On this date* in 1689, Fyodor Shaklovity was beheaded in Russia: a signal of the transfer of imperial power just days before to the young Peter the Great.

A commoner who rose to the apex of political power — or at least its orbit — Shaklovity (English Wikipedia entry | Russian) was the “second favorite”** of Sophia Alekseyevna during her run as the Russian regent in the 1680s.

She was able to occupy this position because the last tsar had died without issue in 1682. The result was a shaky power-share split between two male tsars who could not rule: Ivan, who was mentally disabled, and Peter, who was 10 years old.

But the problem with 10-year-olds is that, seven years later, they become 17-year-olds.

By 1689, Peter was chafing at his sister’s power. As the regent, how much longer could she expect to rule the tsar now that he was no longer a boy?

A disturbance on the night of August 7, 1689 brought the matter to a head. Moscow’s Streltsy, a body of soldiers who had murderously run amok in the Kremlin in 1682, paraded or demonstrated near the Kremlin.

Shaklovity would claim that this was nothing but a bodyguard for the routine procession of Sophia, but Peter — either actually alarmed or simulating it — bolted to the Trinity Monastery of St. Sergius north of Moscow and “immediately threw himself upon a bed and fell a weeping bitterly.”†

Peter accused Shaklovity of attempting to incite another Streltsy rising to win power for Sophia, and maybe that’s exactly what happened. But it might also have been the case that Peter’s party cynically engineered the crisis to force a confrontation.

In either event, the two rivals were now holed up in their respective compounds (Sophia’s was the Kremlin).
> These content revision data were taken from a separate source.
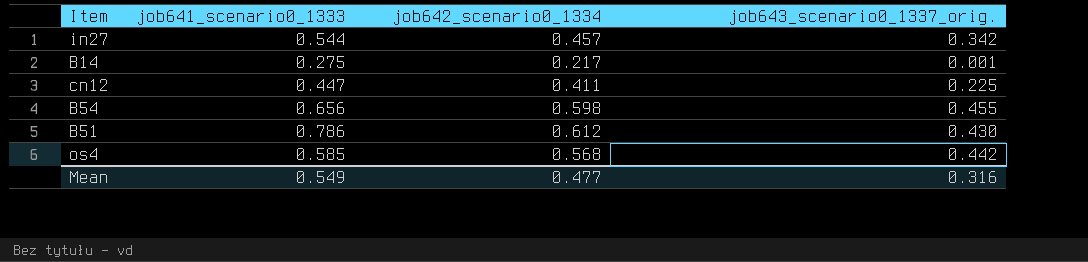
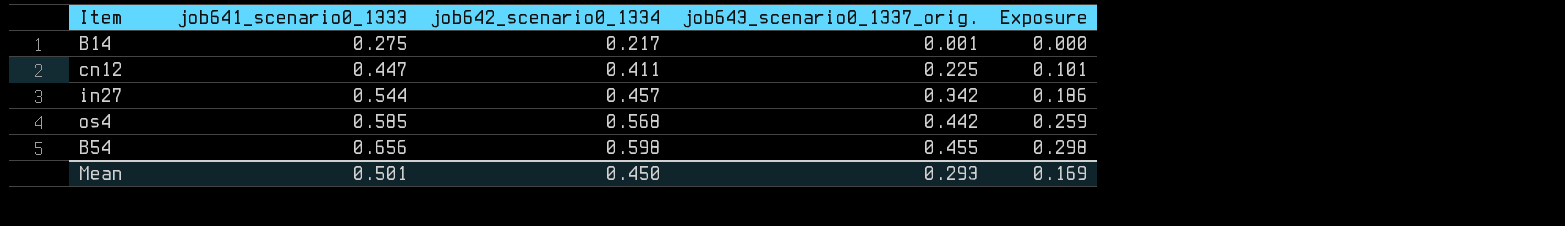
row order: none -> job641_scenario0_1333 ascending
column Exposure | formula: none -> [job641_scenario0_1333] * [job643_scenario0_1337_orig.]
row B51: 0.786 | 0.612 | 0.430 -> none
Mean | job641_scenario0_1333: 0.549 -> 0.501
Mean | job642_scenario0_1334: 0.477 -> 0.450
Mean | job643_scenario0_1337_orig.: 0.316 -> 0.293

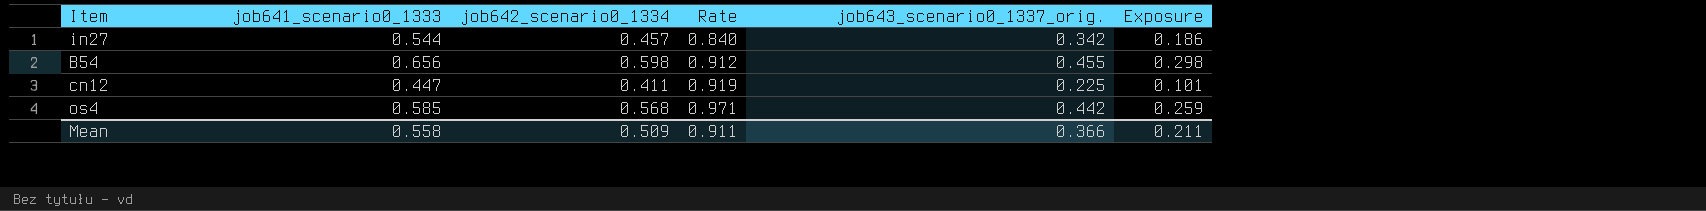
row order: job641_scenario0_1333 ascending -> Rate ascending
column Rate | formula: none -> [job642_scenario0_1334] / [job641_scenario0_1333]
row B14: 0.275 | 0.217 | 0.001 | 0.000 -> none
Mean | job641_scenario0_1333: 0.501 -> 0.558
Mean | job642_scenario0_1334: 0.450 -> 0.509
Mean | job643_scenario0_1337_orig.: 0.293 -> 0.366
Mean | Exposure: 0.169 -> 0.211

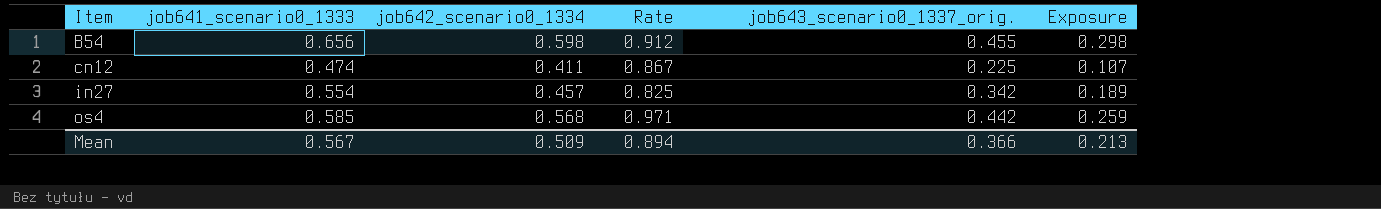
row order: Rate ascending -> Item ascending
cn12 | job641_scenario0_1333: 0.447 -> 0.474
cn12 | Rate: 0.919 -> 0.867
cn12 | Exposure: 0.101 -> 0.107
in27 | job641_scenario0_1333: 0.544 -> 0.554
in27 | Rate: 0.840 -> 0.825
in27 | Exposure: 0.186 -> 0.189
Mean | job641_scenario0_1333: 0.558 -> 0.567
Mean | Rate: 0.911 -> 0.894
Mean | Exposure: 0.211 -> 0.213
The standoff never came to blows, for it soon demonstrated that Sophia’s support was distinctly inferior to Peter’s, to whom the legitimate government apparatus increasingly gravitated.‡ Muscovite soldiers, foreign diplomats, and even the Streltsy began abandoning Moscow for Peter’s monastery.
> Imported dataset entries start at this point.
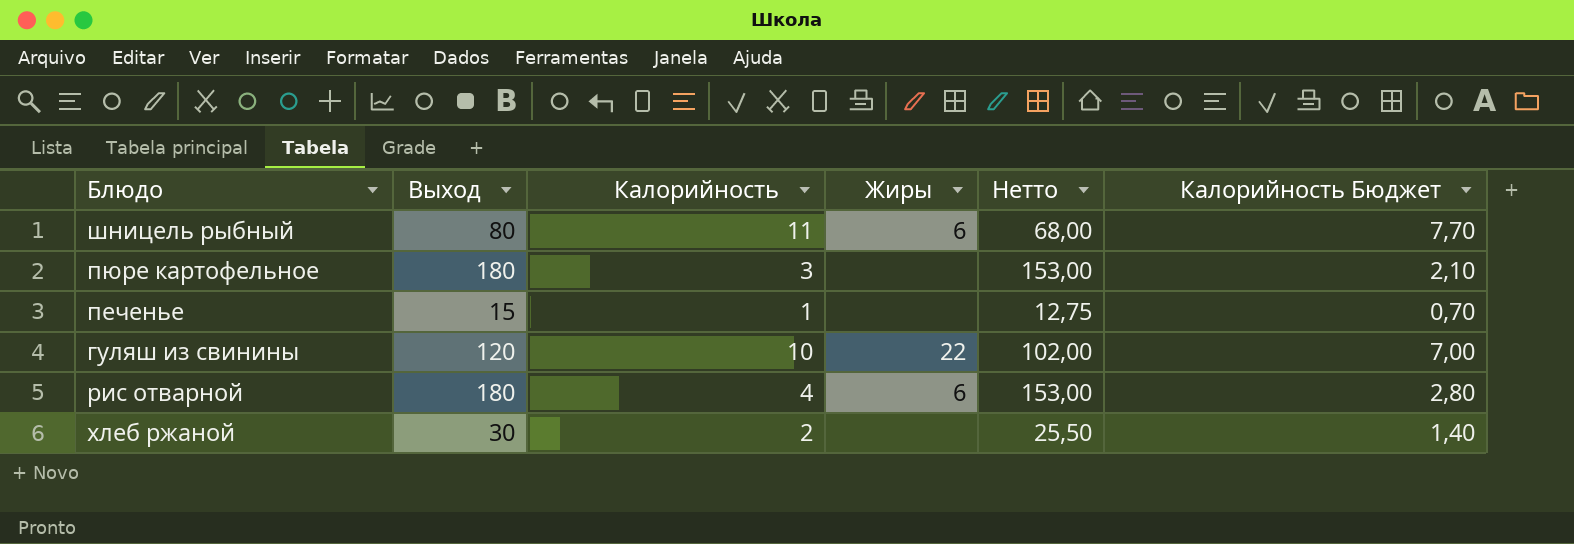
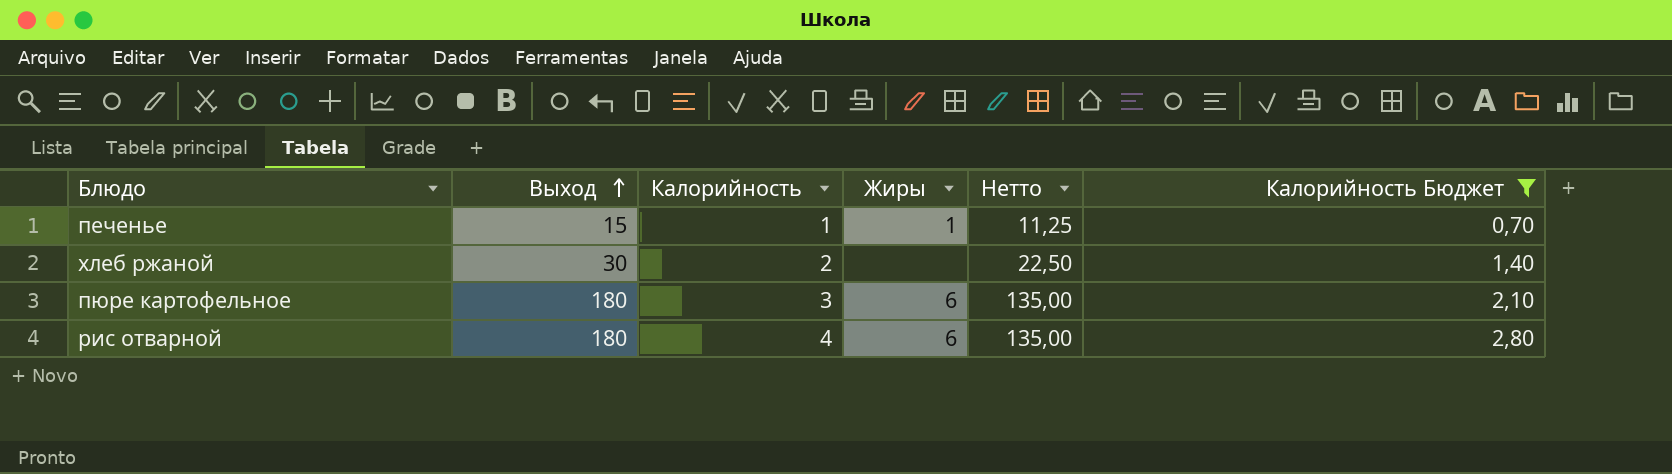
filter: none -> Калорийность Бюджет <= 2,80
row order: none -> Выход ascending
column Нетто | formula: [Выход] * 0,85 -> [Выход] * 0,75
печенье | Жиры: none -> 1
пюре картофельное | Жиры: none -> 6

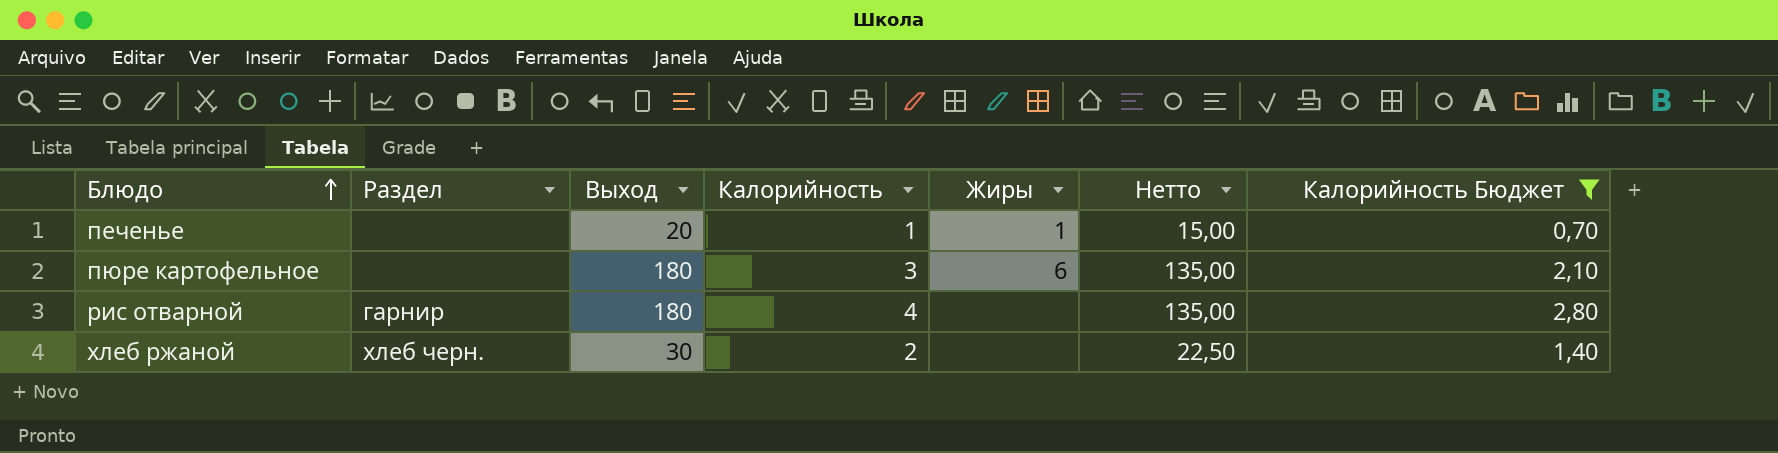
row order: Выход ascending -> Блюдо ascending
column Раздел | position: none -> 2
печенье | Выход: 15 -> 20
печенье | Нетто: 11,25 -> 15,00
рис отварной | Жиры: 6 -> none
Sophia’s regency ended in September, and the proof of her capitulation was acceding to Peter’s demand that she hand over the “blatant criminal” Shaklovity for condign punishment as a failed regicide. Despite the late hour (10 p.m.), a vast concourse of commoners and elites alike saw Shaklovity’s head axed off by torchlight on the main road near the Trinity-St. Sergius monastery.

Peter had arrived: and over the next two generations, he would bend all Russia to his will.

* Per the Julian calendar still in use in Russia at the time.

** Per Peter the Great: A Biography, by Lindsey Hughes. The first favorite was Golitsyn, whom Peter exiled.

† Hughes, op. cit., quoting the diaries of the fascinating Scottish general Patrick Gordon, whose loyalty to Peter in 1689 helped to decide the conflict.

‡ The disastrous Russian performance in Crimean campaigns launched by Sophia did the regent no favors.